**Work to be completed:**
For this exercise, reproduce the records exactly as they stand and do not carry any images over.

**Data for this task:**
BEGIN

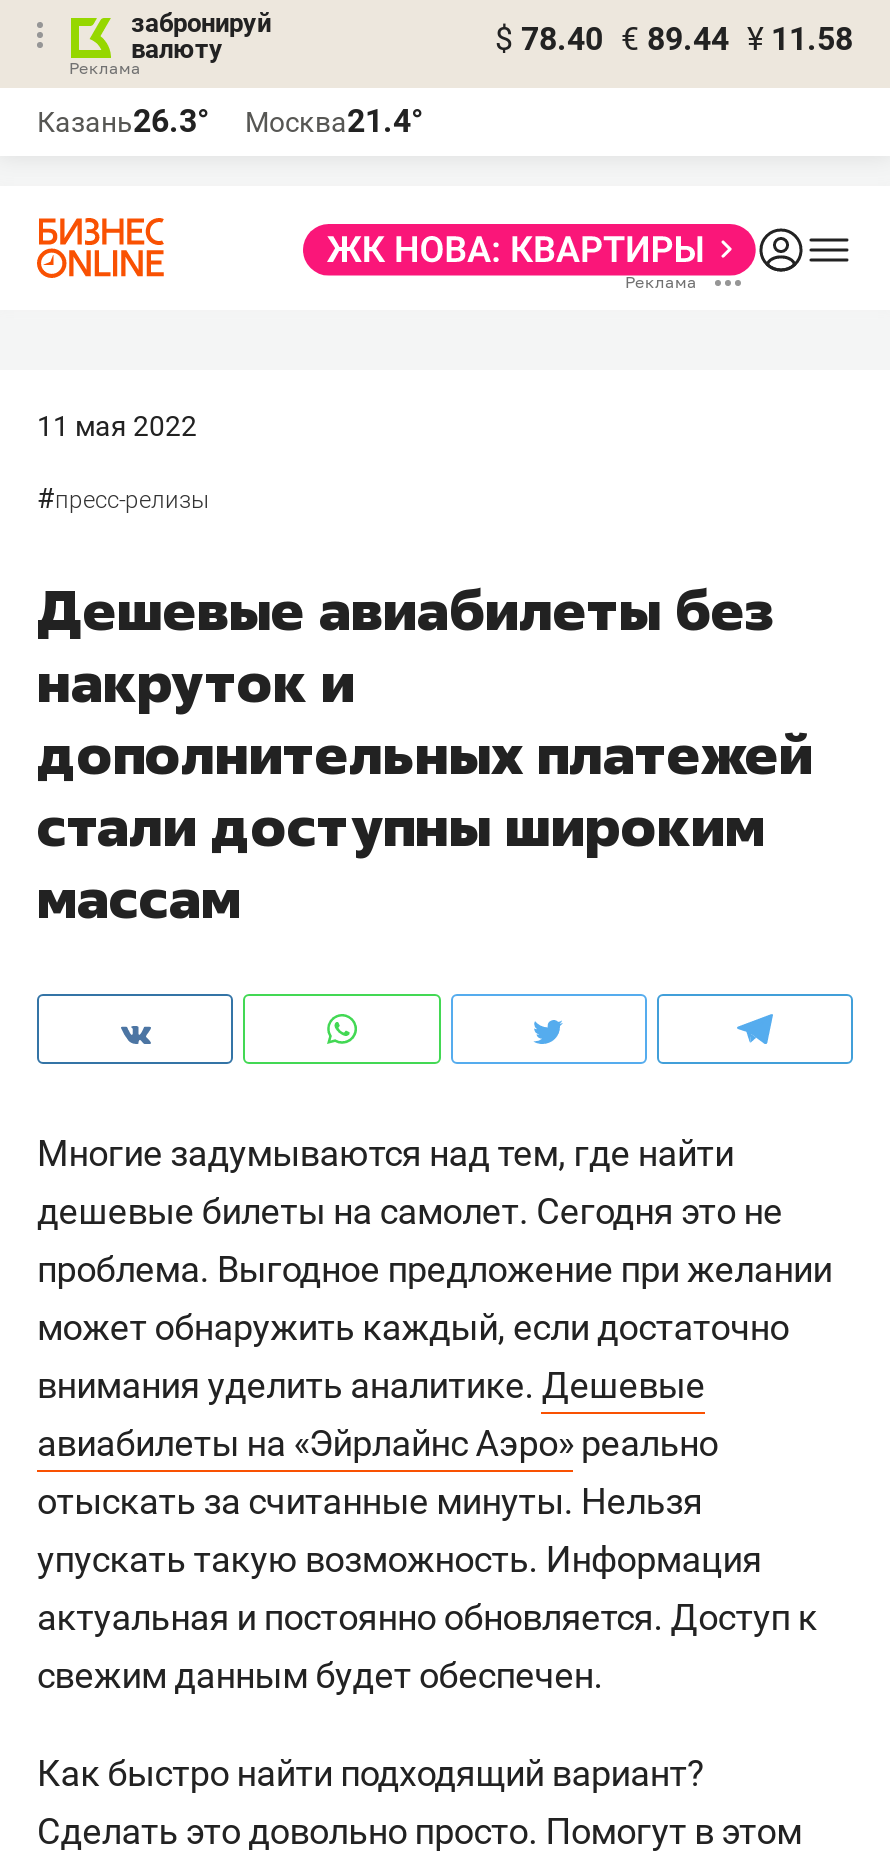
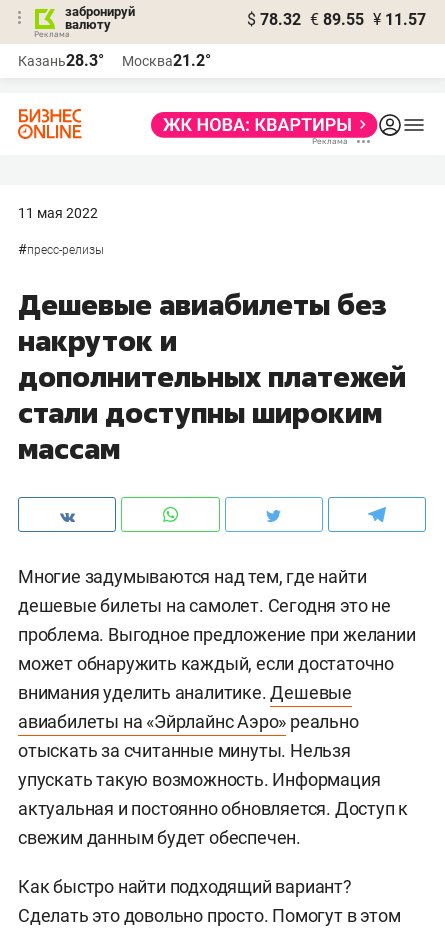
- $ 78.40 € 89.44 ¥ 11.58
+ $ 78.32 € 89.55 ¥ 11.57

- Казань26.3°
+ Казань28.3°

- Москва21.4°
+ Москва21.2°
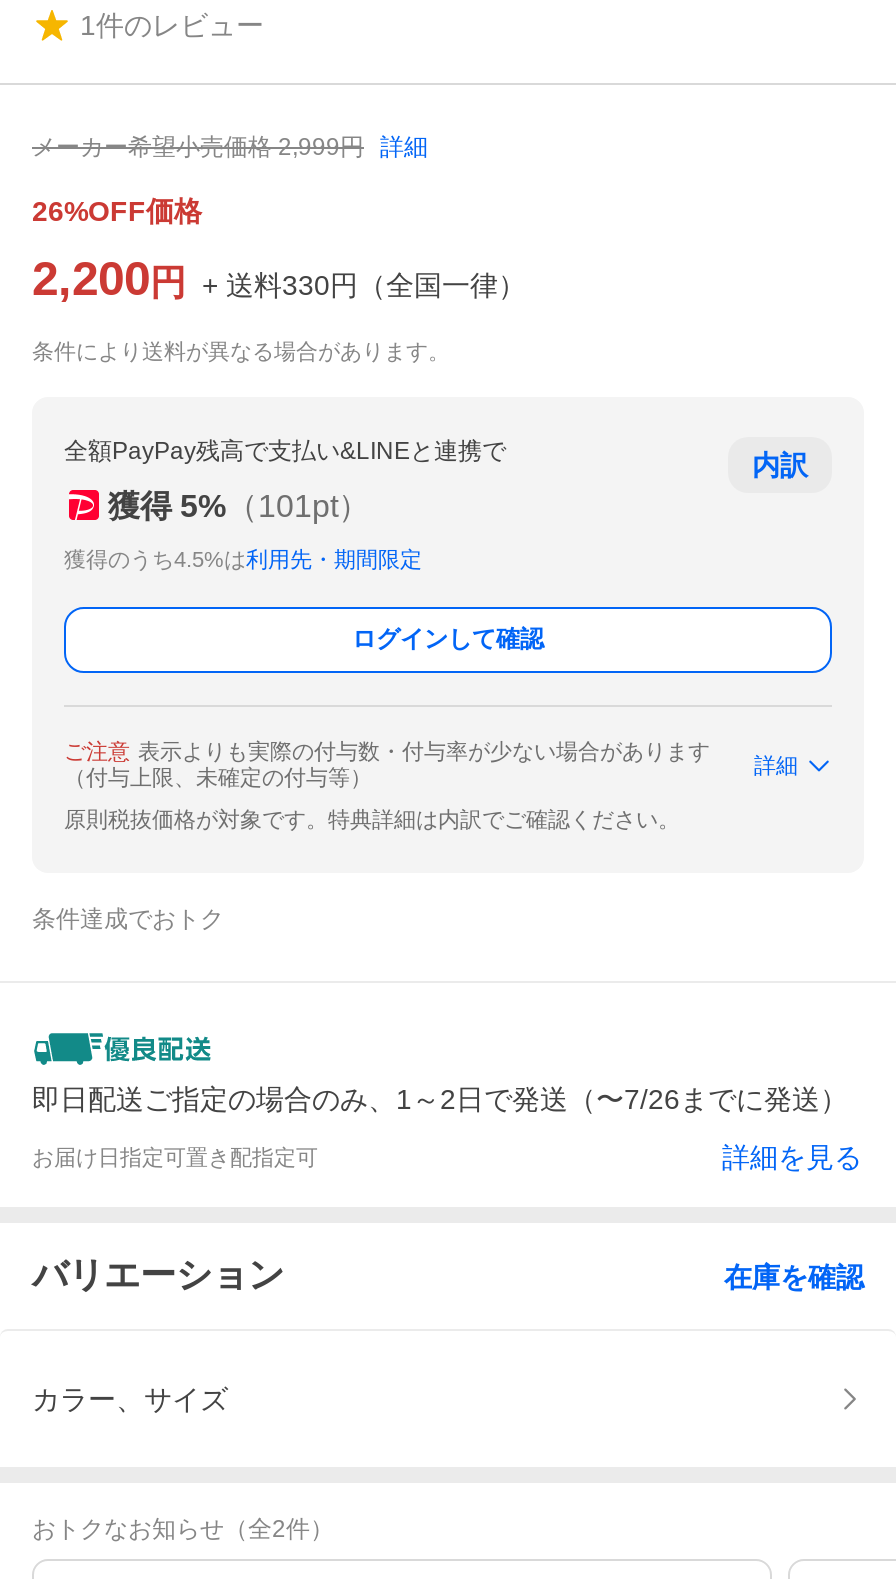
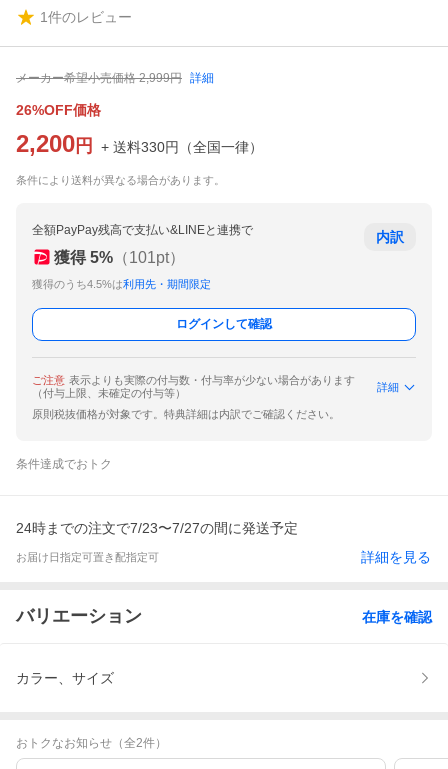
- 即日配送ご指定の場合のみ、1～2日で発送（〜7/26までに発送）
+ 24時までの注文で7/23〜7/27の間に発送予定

END

**Response to the exercise:**
- $ 78.40 € 89.44 ¥ 11.58
+ $ 78.32 € 89.55 ¥ 11.57

- Казань26.3°
+ Казань28.3°

- Москва21.4°
+ Москва21.2°
- 即日配送ご指定の場合のみ、1～2日で発送（〜7/26までに発送）
+ 24時までの注文で7/23〜7/27の間に発送予定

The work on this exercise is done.